O governo recuou nesta quarta-feira, 06, da medida de maior visibilidade do pacote, o desconto de R$ 0,46 no litro do diesel. Em entrevista à rádio CBN, o ministro-chefe da Casa Civil, Eliseu Padilha, admitiu que o corte será menor: R$ 0,41. O argumento é que o desconto só incide sobre o derivado de petróleo, mas o que é comercializado nos postos contém 10% de biocombustíveis, sobre o qual não houve corte. O raciocínio, porém, é refutado pela Aprobio, a associação dos produtores de biodiesel, que dizem que o corte prometido se refere ao produto na saída da refinaria.
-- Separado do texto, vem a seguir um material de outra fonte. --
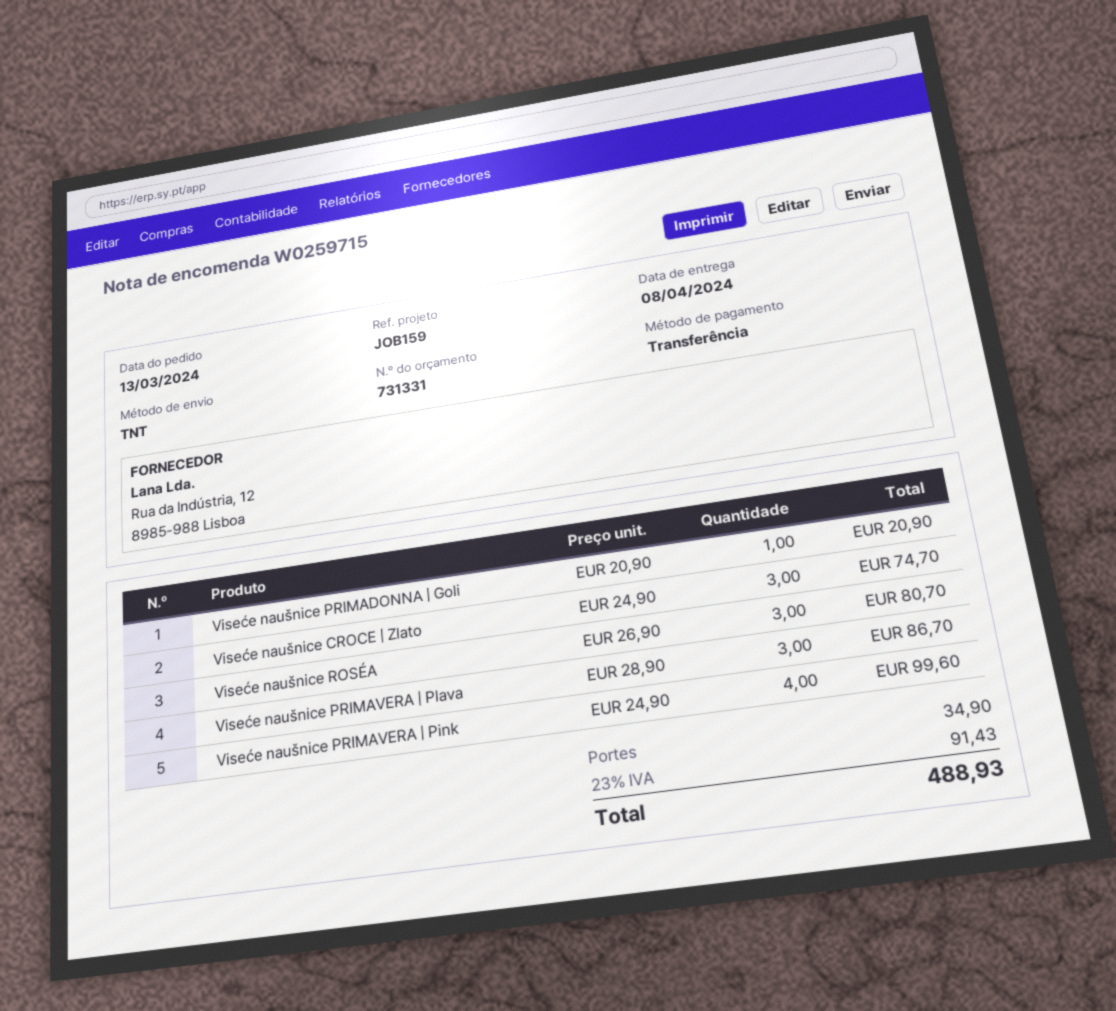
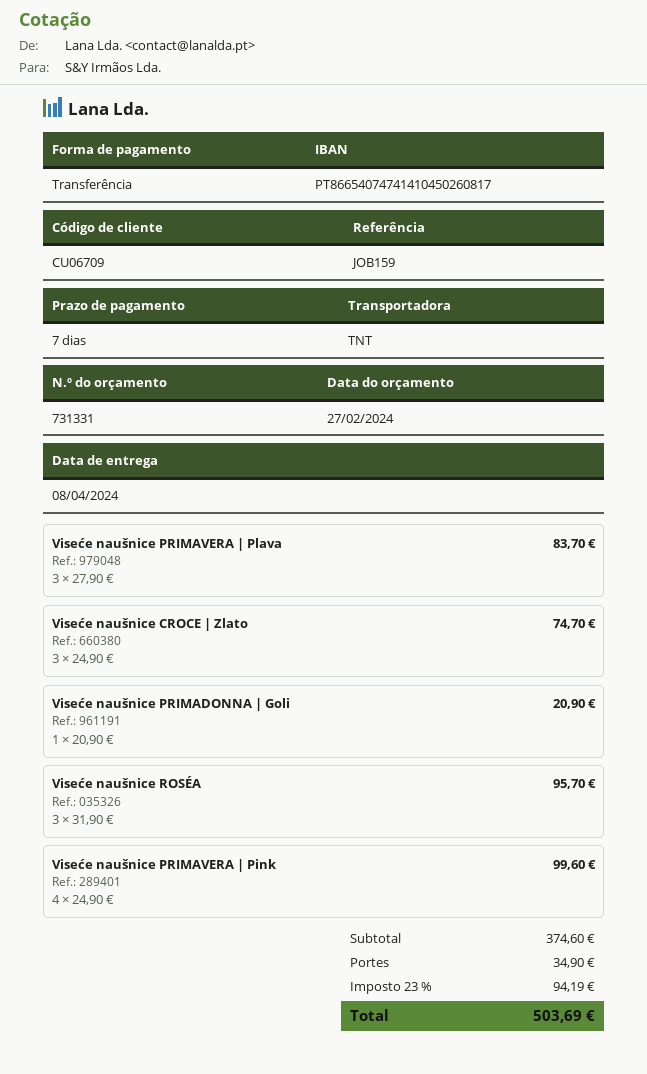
Viseće naušnice ROSÉA: 3 x 26.90 = 80.70 -> 3 x 31.90 = 95.70
Viseće naušnice PRIMAVERA | Plava: 3 x 28.90 = 86.70 -> 3 x 27.90 = 83.70
tax: 23% = 91.43 -> 23% = 94.19
total: 488.93 -> 503.69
Além disso, após prometer o uso do “poder de polícia” para garantir o repasse do desconto aos consumidores, o governo passou a admitir, internamente, que as multas aplicadas pelos Procons pela ausência do repasse podem virar alvo de batalha na Justiça, já que o preço dos combustíveis é livre. “Se multar, a Justiça derruba no dia seguinte”, disse Arthur Rollo, ex-secretário Nacional do Consumidor.

Uma fonte do Palácio do Planalto avaliou que o governo perdeu o controle sobre outra questão que gerou grande pressão durante a paralisação: a periodicidade do reajuste dos combustíveis. Depois de muitas declarações desencontradas e do pedido de demissão de Pedro Parente da Petrobrás, a questão foi entregue à Agência Nacional de Petróleo (ANP), para uma consulta pública – envolvendo não apenas o diesel, mas todos os combustíveis. Para esse interlocutor do presidente Temer, agora só resta “ficar na torcida”.

A tabela do frete mínimo, outra antiga reivindicação dos caminhoneiros atendida no auge da crise, está em revisão por pressão do agronegócio, segundo informou o ‘Estado’ em sua edição desta quarta-feira. No Planalto, há temor em contrariar um lado ou outro da disputa. A avaliação, além disso, é que o tabelamento é inconstitucional, porque fere o princípio da livre concorrência. Por isso, entidades empresariais consideram derrubar a tabela nos tribunais, se não ficarem satisfeitas com a revisão.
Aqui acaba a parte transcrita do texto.